## Task requirements
Reproduce the data word for word, keeping every line complete.

(Dataset records)

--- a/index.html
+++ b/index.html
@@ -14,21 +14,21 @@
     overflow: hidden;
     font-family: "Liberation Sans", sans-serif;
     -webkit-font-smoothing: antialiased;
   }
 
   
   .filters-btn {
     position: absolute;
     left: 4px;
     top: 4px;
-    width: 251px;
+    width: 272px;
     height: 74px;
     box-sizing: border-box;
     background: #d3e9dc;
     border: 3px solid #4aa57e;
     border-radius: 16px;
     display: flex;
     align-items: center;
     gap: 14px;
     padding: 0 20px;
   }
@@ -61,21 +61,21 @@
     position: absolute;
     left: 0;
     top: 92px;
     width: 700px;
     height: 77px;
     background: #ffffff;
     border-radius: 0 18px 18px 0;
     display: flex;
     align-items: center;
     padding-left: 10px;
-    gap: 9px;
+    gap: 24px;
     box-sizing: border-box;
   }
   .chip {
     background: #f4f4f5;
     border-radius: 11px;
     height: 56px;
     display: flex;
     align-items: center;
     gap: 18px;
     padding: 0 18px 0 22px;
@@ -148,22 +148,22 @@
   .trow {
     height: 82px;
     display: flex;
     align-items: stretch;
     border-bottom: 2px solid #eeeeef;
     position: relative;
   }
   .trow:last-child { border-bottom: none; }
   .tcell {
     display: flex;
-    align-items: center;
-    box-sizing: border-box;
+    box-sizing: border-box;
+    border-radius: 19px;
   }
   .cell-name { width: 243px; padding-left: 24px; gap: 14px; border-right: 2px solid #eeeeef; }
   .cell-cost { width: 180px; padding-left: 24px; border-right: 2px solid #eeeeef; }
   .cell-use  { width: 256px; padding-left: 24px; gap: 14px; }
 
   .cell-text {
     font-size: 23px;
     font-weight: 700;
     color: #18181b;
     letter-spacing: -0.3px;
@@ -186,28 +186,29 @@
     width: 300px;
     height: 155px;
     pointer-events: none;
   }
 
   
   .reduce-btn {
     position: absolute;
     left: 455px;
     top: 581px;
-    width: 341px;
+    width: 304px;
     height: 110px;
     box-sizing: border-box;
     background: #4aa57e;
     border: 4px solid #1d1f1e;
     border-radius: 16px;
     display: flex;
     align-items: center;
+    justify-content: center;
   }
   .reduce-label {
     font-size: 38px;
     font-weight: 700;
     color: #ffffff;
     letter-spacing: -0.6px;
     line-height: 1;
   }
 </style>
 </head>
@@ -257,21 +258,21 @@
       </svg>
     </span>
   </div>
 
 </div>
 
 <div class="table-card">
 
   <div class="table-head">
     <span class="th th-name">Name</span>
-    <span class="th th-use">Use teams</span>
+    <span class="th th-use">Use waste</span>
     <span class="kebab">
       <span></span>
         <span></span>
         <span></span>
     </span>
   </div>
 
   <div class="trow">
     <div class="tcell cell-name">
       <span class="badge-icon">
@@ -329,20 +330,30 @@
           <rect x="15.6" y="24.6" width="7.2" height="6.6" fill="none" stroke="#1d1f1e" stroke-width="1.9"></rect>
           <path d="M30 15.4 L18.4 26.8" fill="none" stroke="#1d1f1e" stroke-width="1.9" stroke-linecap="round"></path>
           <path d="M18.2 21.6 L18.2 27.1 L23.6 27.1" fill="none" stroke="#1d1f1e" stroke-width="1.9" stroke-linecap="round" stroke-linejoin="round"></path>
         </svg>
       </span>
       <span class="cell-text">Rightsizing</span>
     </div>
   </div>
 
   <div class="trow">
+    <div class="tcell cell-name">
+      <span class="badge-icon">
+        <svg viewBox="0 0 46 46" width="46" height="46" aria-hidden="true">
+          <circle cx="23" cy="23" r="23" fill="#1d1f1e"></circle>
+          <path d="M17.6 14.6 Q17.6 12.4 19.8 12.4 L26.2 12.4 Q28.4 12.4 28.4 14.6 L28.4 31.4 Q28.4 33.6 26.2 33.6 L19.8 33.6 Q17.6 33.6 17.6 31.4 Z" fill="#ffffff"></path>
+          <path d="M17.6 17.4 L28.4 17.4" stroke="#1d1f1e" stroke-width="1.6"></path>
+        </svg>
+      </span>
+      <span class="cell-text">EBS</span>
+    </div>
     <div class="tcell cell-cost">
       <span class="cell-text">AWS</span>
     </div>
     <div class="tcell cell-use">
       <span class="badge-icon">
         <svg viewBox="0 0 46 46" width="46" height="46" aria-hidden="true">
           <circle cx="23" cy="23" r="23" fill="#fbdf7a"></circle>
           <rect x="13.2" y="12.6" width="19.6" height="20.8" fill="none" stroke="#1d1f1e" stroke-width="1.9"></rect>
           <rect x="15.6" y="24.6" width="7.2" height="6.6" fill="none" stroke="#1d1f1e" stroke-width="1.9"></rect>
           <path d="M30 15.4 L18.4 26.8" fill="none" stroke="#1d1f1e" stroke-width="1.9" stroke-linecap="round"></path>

## Written answer
--- a/index.html
+++ b/index.html
@@ -14,21 +14,21 @@
     overflow: hidden;
     font-family: "Liberation Sans", sans-serif;
     -webkit-font-smoothing: antialiased;
   }
 
   
   .filters-btn {
     position: absolute;
     left: 4px;
     top: 4px;
-    width: 251px;
+    width: 272px;
     height: 74px;
     box-sizing: border-box;
     background: #d3e9dc;
     border: 3px solid #4aa57e;
     border-radius: 16px;
     display: flex;
     align-items: center;
     gap: 14px;
     padding: 0 20px;
   }
@@ -61,21 +61,21 @@
     position: absolute;
     left: 0;
     top: 92px;
     width: 700px;
     height: 77px;
     background: #ffffff;
     border-radius: 0 18px 18px 0;
     display: flex;
     align-items: center;
     padding-left: 10px;
-    gap: 9px;
+    gap: 24px;
     box-sizing: border-box;
   }
   .chip {
     background: #f4f4f5;
     border-radius: 11px;
     height: 56px;
     display: flex;
     align-items: center;
     gap: 18px;
     padding: 0 18px 0 22px;
@@ -148,22 +148,22 @@
   .trow {
     height: 82px;
     display: flex;
     align-items: stretch;
     border-bottom: 2px solid #eeeeef;
     position: relative;
   }
   .trow:last-child { border-bottom: none; }
   .tcell {
     display: flex;
-    align-items: center;
-    box-sizing: border-box;
+    box-sizing: border-box;
+    border-radius: 19px;
   }
   .cell-name { width: 243px; padding-left: 24px; gap: 14px; border-right: 2px solid #eeeeef; }
   .cell-cost { width: 180px; padding-left: 24px; border-right: 2px solid #eeeeef; }
   .cell-use  { width: 256px; padding-left: 24px; gap: 14px; }
 
   .cell-text {
     font-size: 23px;
     font-weight: 700;
     color: #18181b;
     letter-spacing: -0.3px;
@@ -186,28 +186,29 @@
     width: 300px;
     height: 155px;
     pointer-events: none;
   }
 
   
   .reduce-btn {
     position: absolute;
     left: 455px;
     top: 581px;
-    width: 341px;
+    width: 304px;
     height: 110px;
     box-sizing: border-box;
     background: #4aa57e;
     border: 4px solid #1d1f1e;
     border-radius: 16px;
     display: flex;
     align-items: center;
+    justify-content: center;
   }
   .reduce-label {
     font-size: 38px;
     font-weight: 700;
     color: #ffffff;
     letter-spacing: -0.6px;
     line-height: 1;
   }
 </style>
 </head>
@@ -257,21 +258,21 @@
       </svg>
     </span>
   </div>
 
 </div>
 
 <div class="table-card">
 
   <div class="table-head">
     <span class="th th-name">Name</span>
-    <span class="th th-use">Use teams</span>
+    <span class="th th-use">Use waste</span>
     <span class="kebab">
       <span></span>
         <span></span>
         <span></span>
     </span>
   </div>
 
   <div class="trow">
     <div class="tcell cell-name">
       <span class="badge-icon">
@@ -329,20 +330,30 @@
           <rect x="15.6" y="24.6" width="7.2" height="6.6" fill="none" stroke="#1d1f1e" stroke-width="1.9"></rect>
           <path d="M30 15.4 L18.4 26.8" fill="none" stroke="#1d1f1e" stroke-width="1.9" stroke-linecap="round"></path>
           <path d="M18.2 21.6 L18.2 27.1 L23.6 27.1" fill="none" stroke="#1d1f1e" stroke-width="1.9" stroke-linecap="round" stroke-linejoin="round"></path>
         </svg>
       </span>
       <span class="cell-text">Rightsizing</span>
     </div>
   </div>
 
   <div class="trow">
+    <div class="tcell cell-name">
+      <span class="badge-icon">
+        <svg viewBox="0 0 46 46" width="46" height="46" aria-hidden="true">
+          <circle cx="23" cy="23" r="23" fill="#1d1f1e"></circle>
+          <path d="M17.6 14.6 Q17.6 12.4 19.8 12.4 L26.2 12.4 Q28.4 12.4 28.4 14.6 L28.4 31.4 Q28.4 33.6 26.2 33.6 L19.8 33.6 Q17.6 33.6 17.6 31.4 Z" fill="#ffffff"></path>
+          <path d="M17.6 17.4 L28.4 17.4" stroke="#1d1f1e" stroke-width="1.6"></path>
+        </svg>
+      </span>
+      <span class="cell-text">EBS</span>
+    </div>
     <div class="tcell cell-cost">
       <span class="cell-text">AWS</span>
     </div>
     <div class="tcell cell-use">
       <span class="badge-icon">
         <svg viewBox="0 0 46 46" width="46" height="46" aria-hidden="true">
           <circle cx="23" cy="23" r="23" fill="#fbdf7a"></circle>
           <rect x="13.2" y="12.6" width="19.6" height="20.8" fill="none" stroke="#1d1f1e" stroke-width="1.9"></rect>
           <rect x="15.6" y="24.6" width="7.2" height="6.6" fill="none" stroke="#1d1f1e" stroke-width="1.9"></rect>
           <path d="M30 15.4 L18.4 26.8" fill="none" stroke="#1d1f1e" stroke-width="1.9" stroke-linecap="round"></path>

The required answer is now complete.